Note that max_replicase remains at the non-default value of 2, even though it was not explicitly set in the call to pb.deployments.update.

NOTES
  • Updating a deployment will not cause any downtime. The existing deployment will continue to serve requests while the new configuration is applied.
  • A very large number of (advanced) configuration parameters are configured by the custom_args field. See the custom_args section of DeploymentConfig for more information.
  • To update Lorax to the latest supported version, specify lorax_image_tag="<current>" in the config parameter.
  • Not all lorax CLI arguments are supported. Passing a non-supported argument will result in an error.
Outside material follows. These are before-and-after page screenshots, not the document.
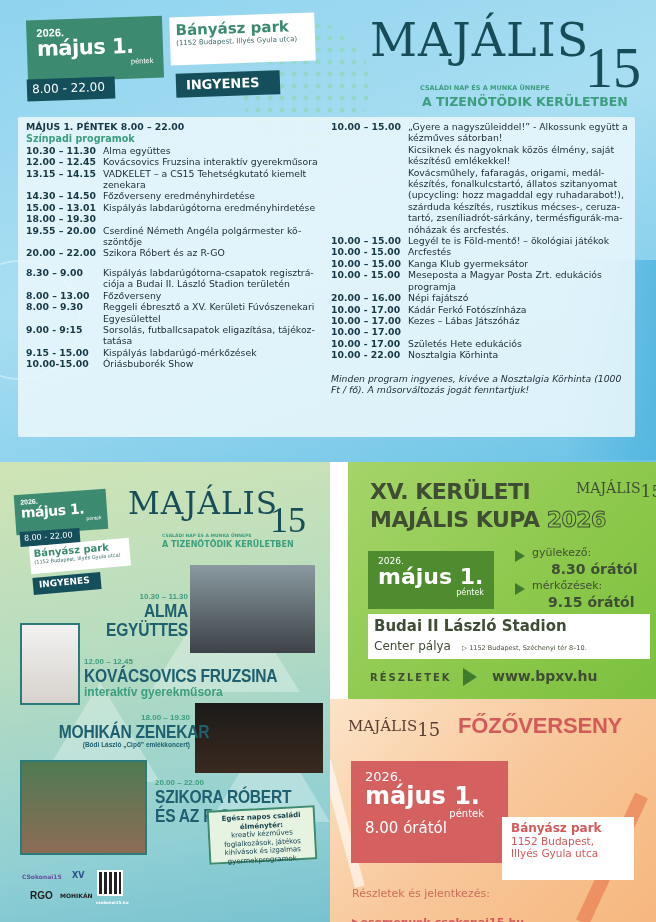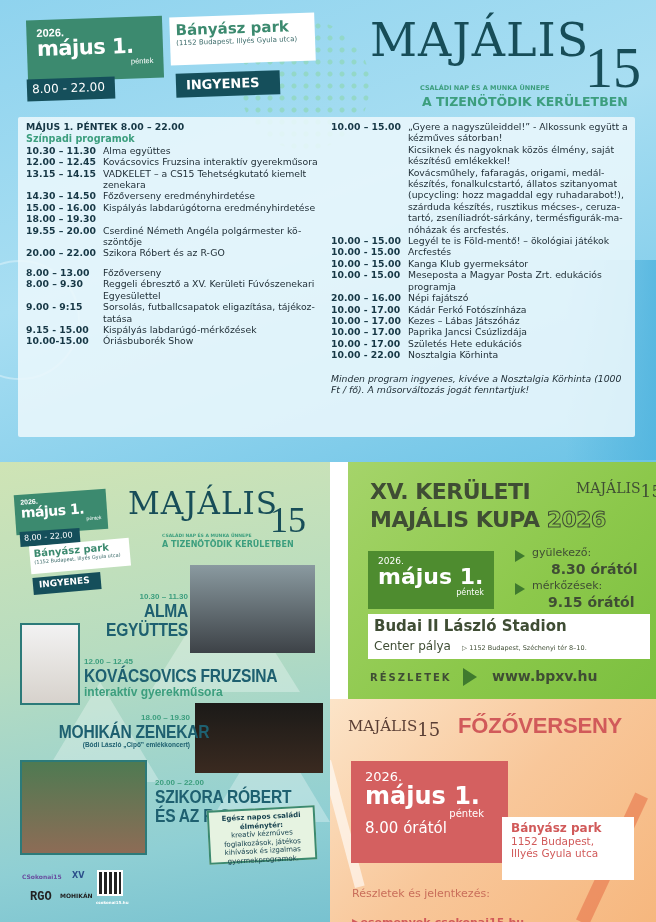"15.00 – 16.00" span.t { text: 16.00 -> 13.01 }
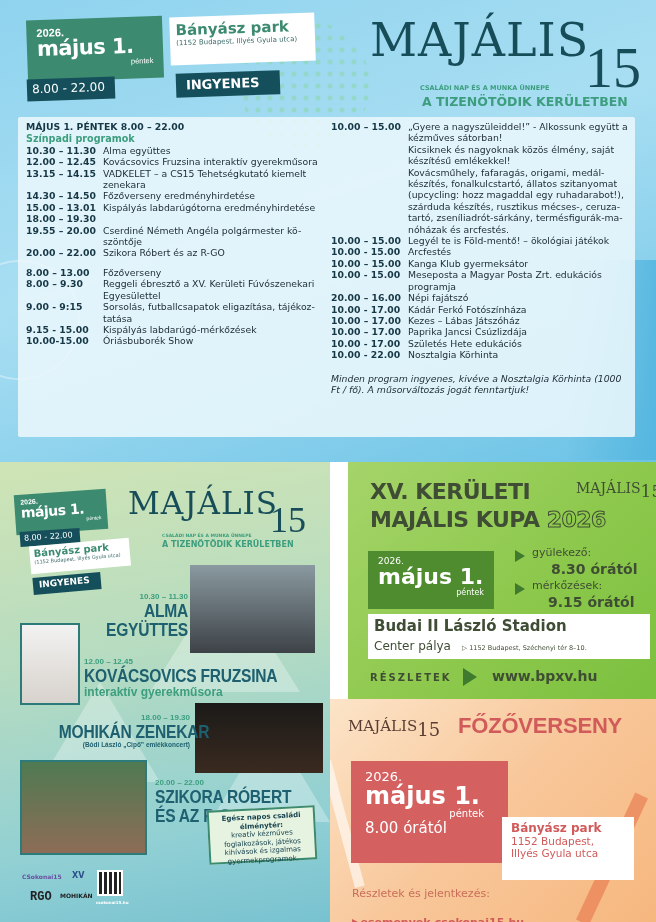"8.30 – 9.00" div.row { html: none -> <div> <span>8.30 – 9.00</span> <span>Kispályás labdarúgótorna-csapatok regisztrá-ciója a Budai II. László Stadion területén</span> </div> }
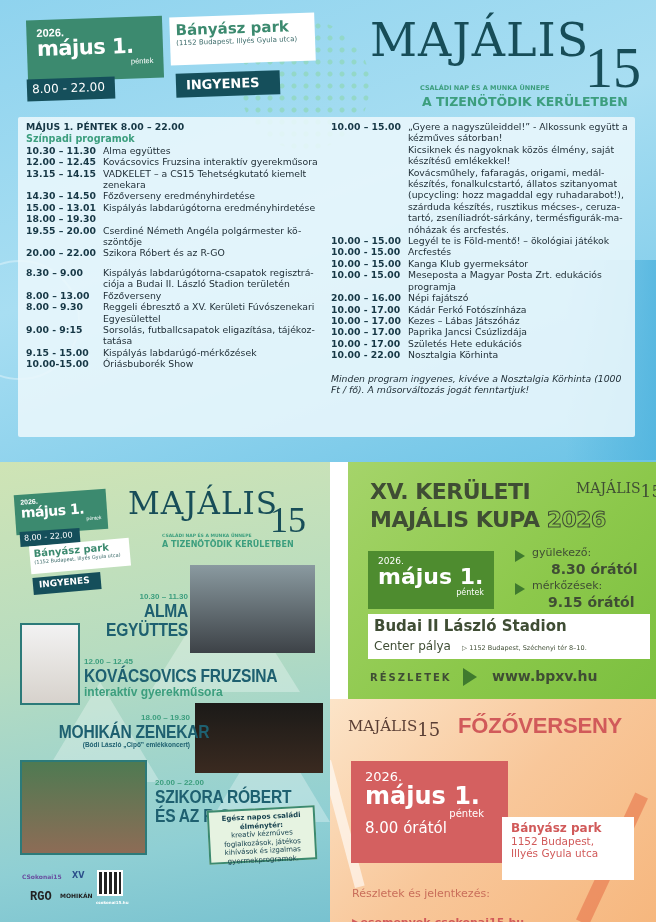"Paprika Jancsi Csúzlizdája" span.d { html: <span>Paprika Jancsi Csúzlizdája</span> -> none }
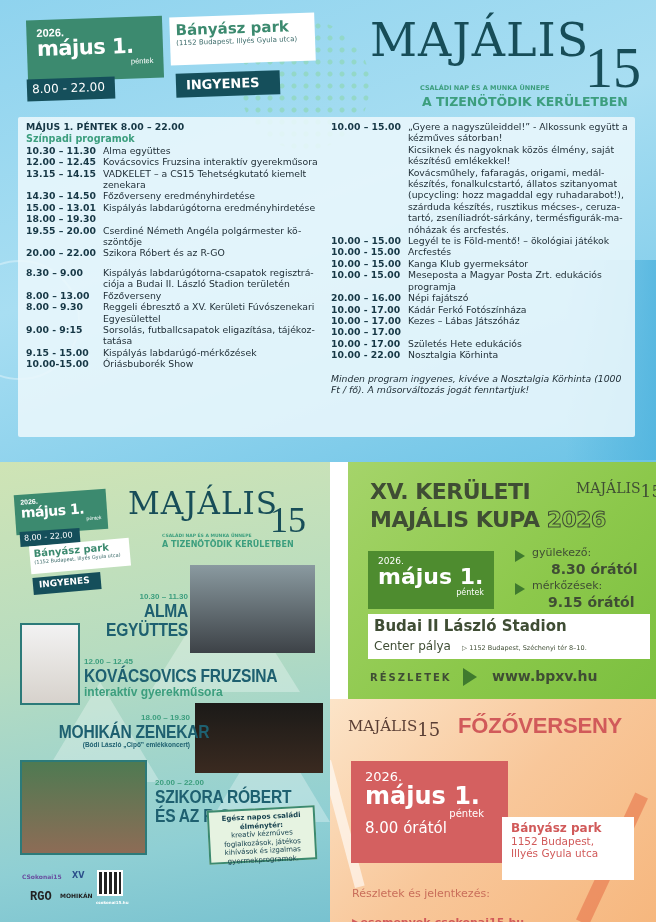"RGO" div.lg { font-family: Liberation Mono, monospace -> Liberation Sans, sans-serif; font-size: 12px -> 10px }
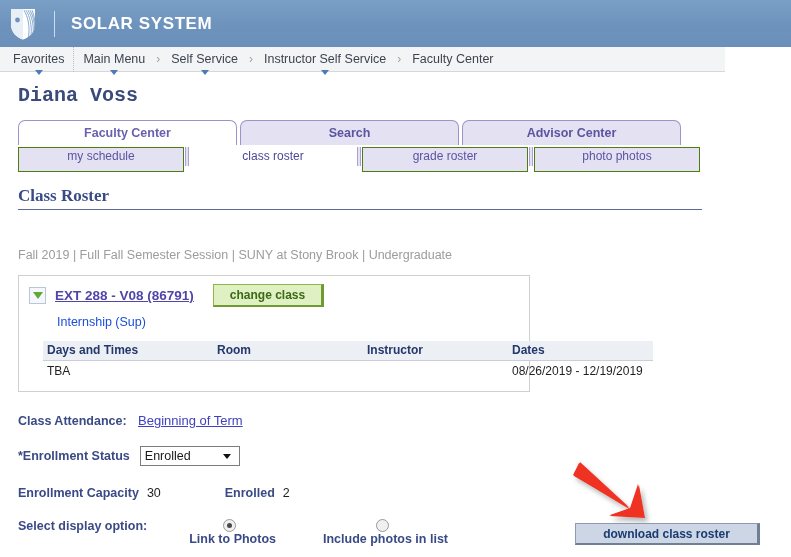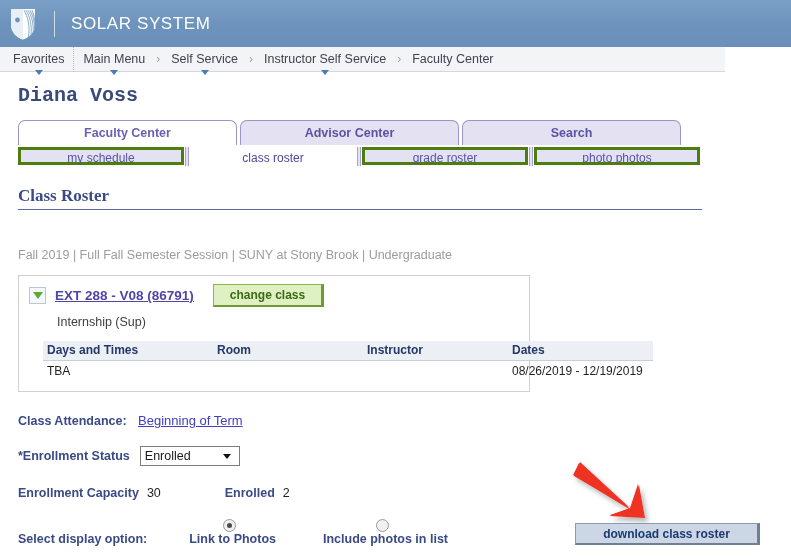"SOLAR SYSTEM" .brand-title { font-weight: normal -> bold }
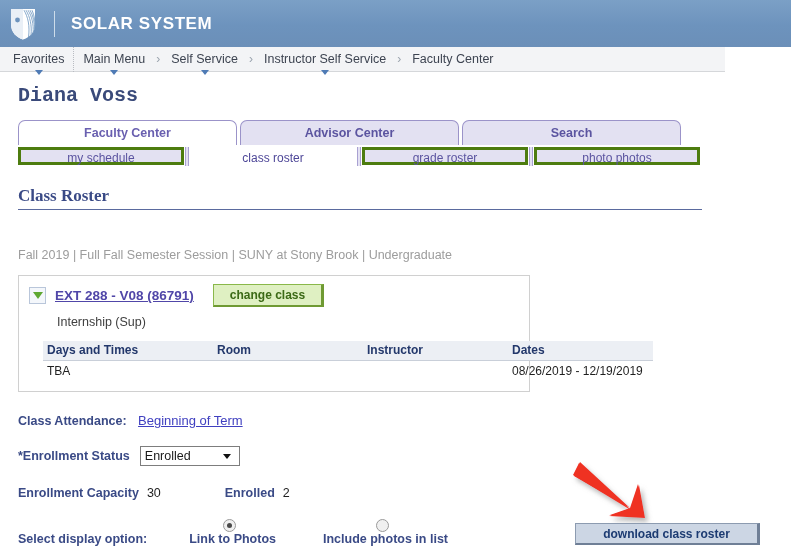"Advisor Center" div.tab-main { order: before "Search" -> after "Search" }
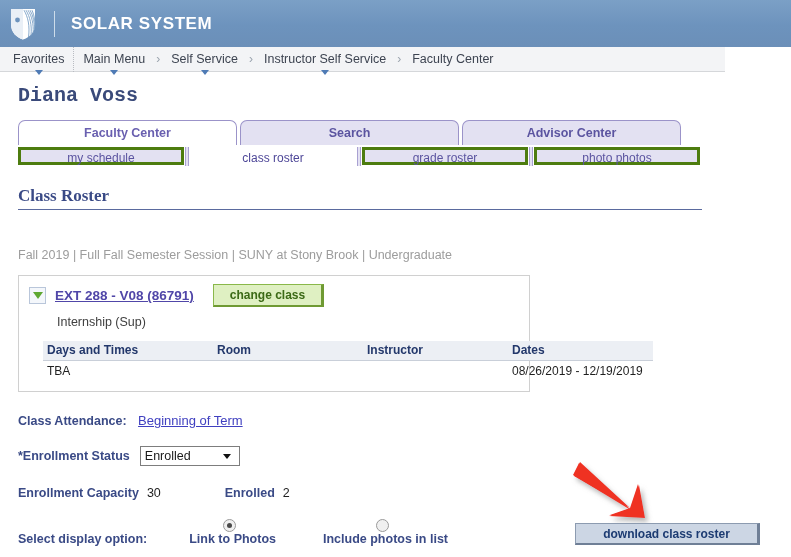"my schedule" .tab-sub { border: 3px solid #4d7c0f -> 1px solid #4d7c0f; height: 18px -> 25px }
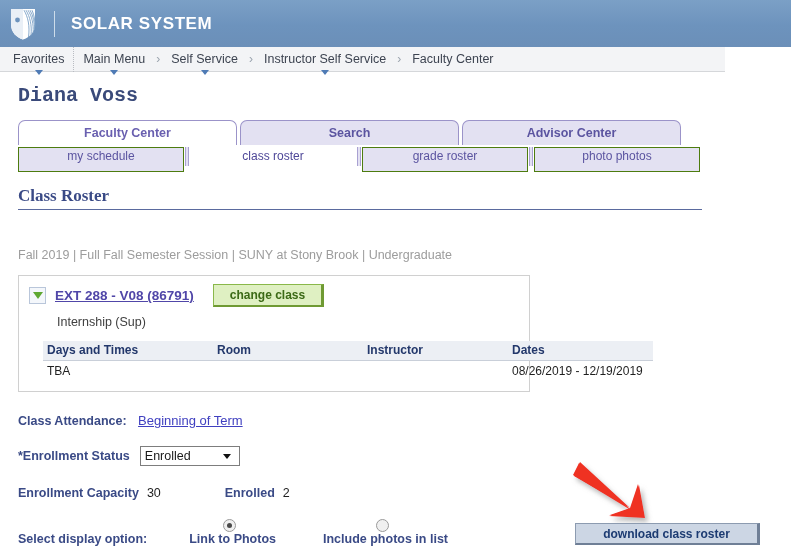"Internship (Sup)" .class-sub { color: #404040 -> #1d4ed8 }
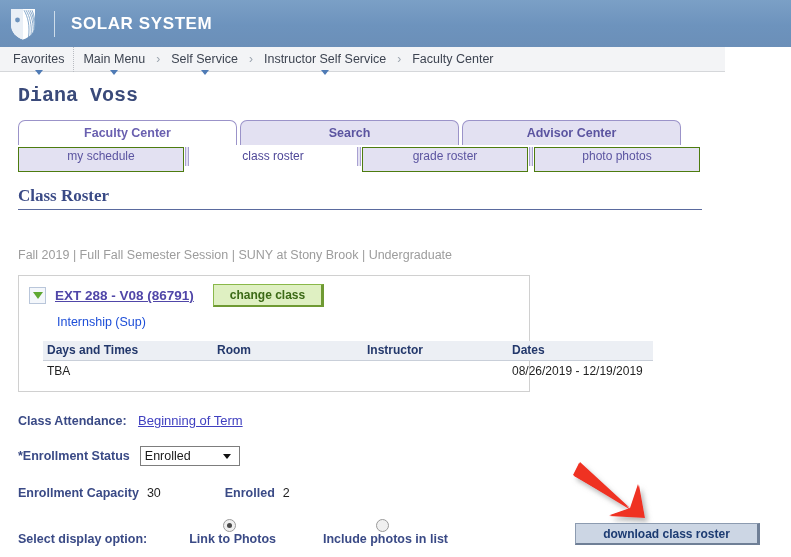"Select display option:" .row-display { align-items: flex-end -> flex-start }
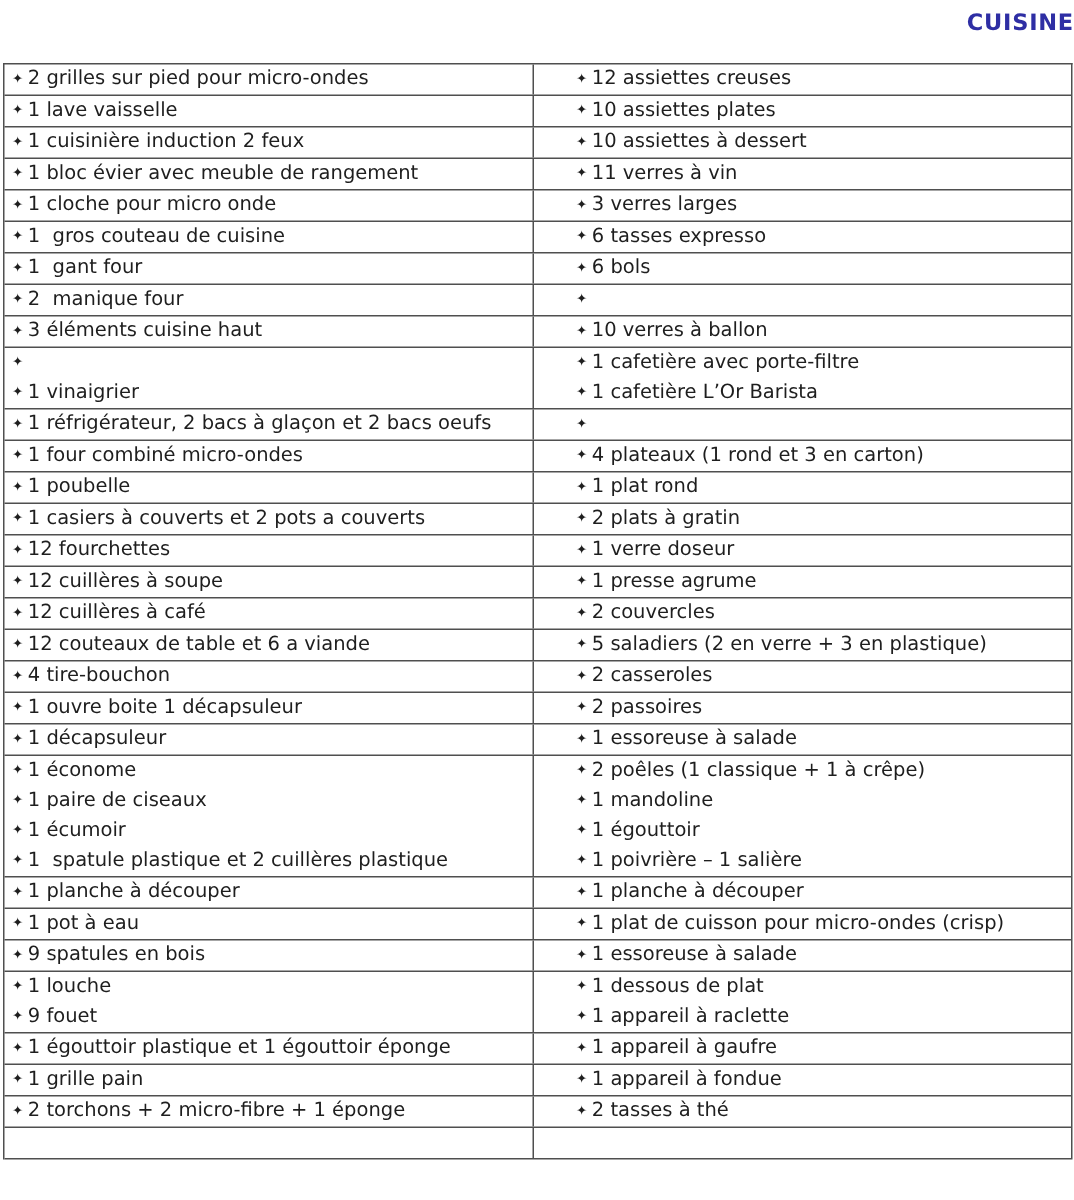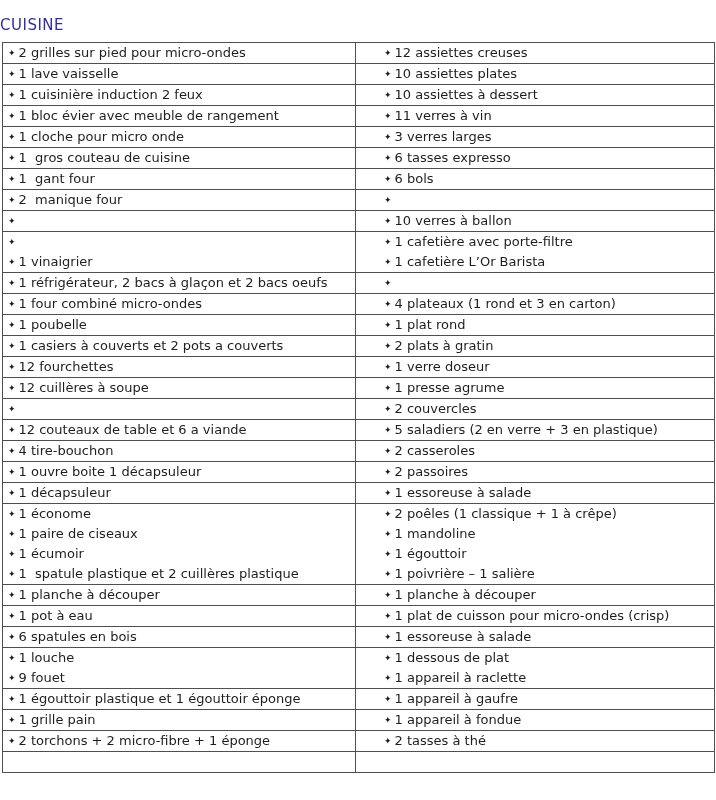"CUISINE" .page-title { font-weight: normal -> bold; margin-top: 10px -> none; text-align: left -> right }
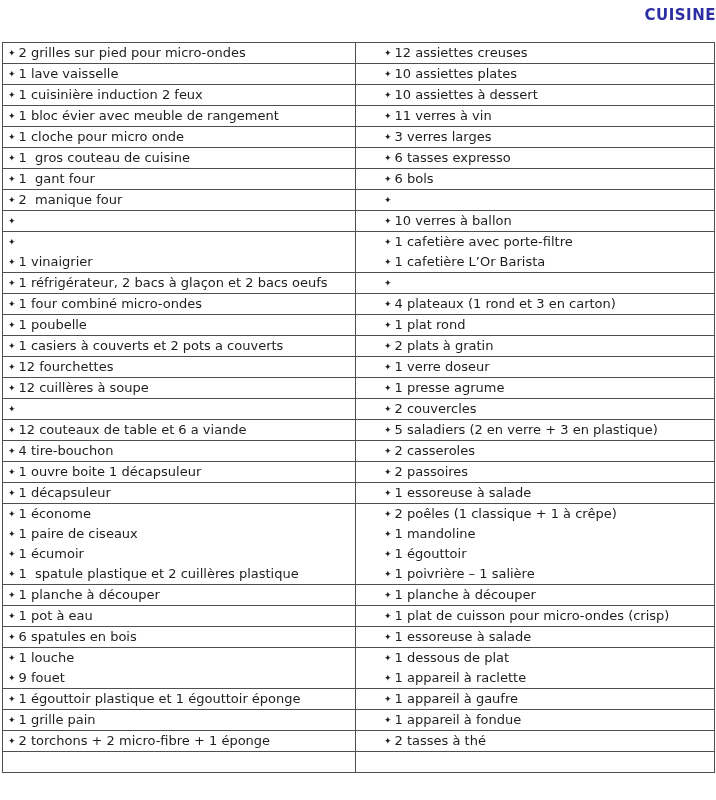"3 éléments cuisine haut" span.item-text { html: none -> <span>3 éléments cuisine haut</span> }
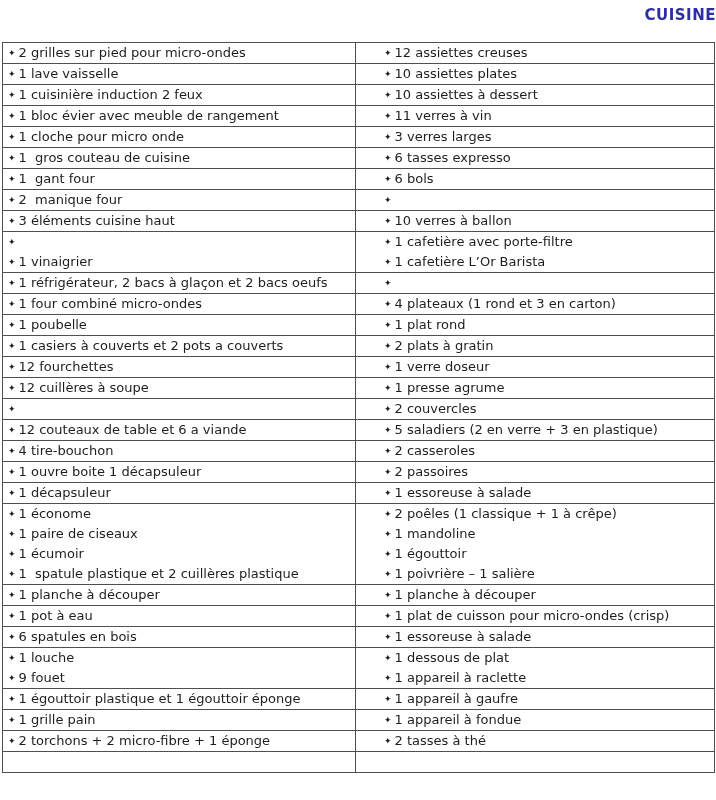"12 cuillères à café" span.item-text { html: none -> <span>12 cuillères à café</span> }
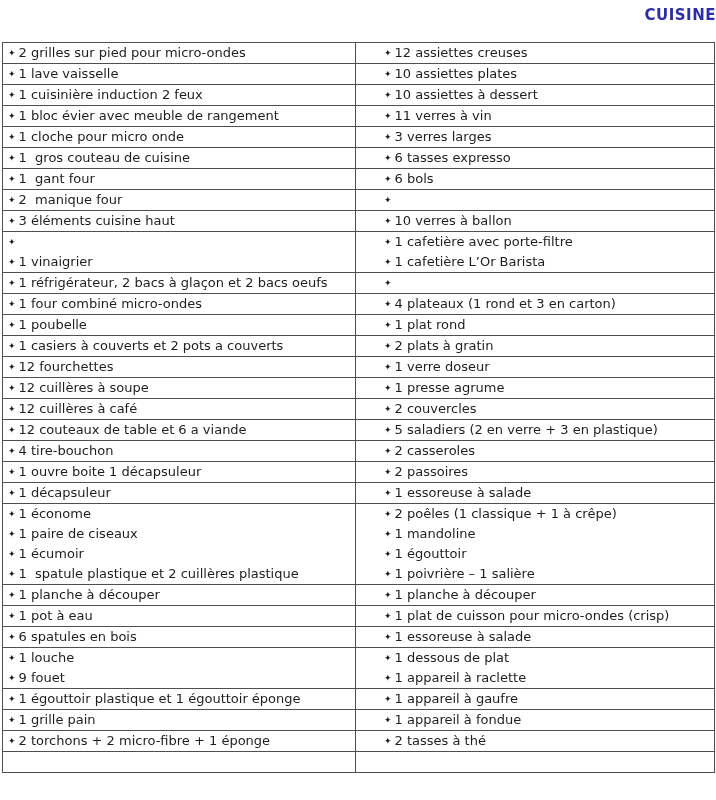"6 spatules en bois" span.item-text { text: 6 -> 9 }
  • The SDK and backend do not validate that the values of custom_args are valid lorax parameters. Passing an invalid value will result in Lorax failing to start the deployment. (However the existing deployment will continue to serve.) custom_args is intended as a break-glass feature for advanced users who need to pass additional parameters to Lorax.
  • If you provide custom_args in the config parameter, it will replace the existing custom_args list. If you want to add to the existing list, you must include all the existing values in the new list.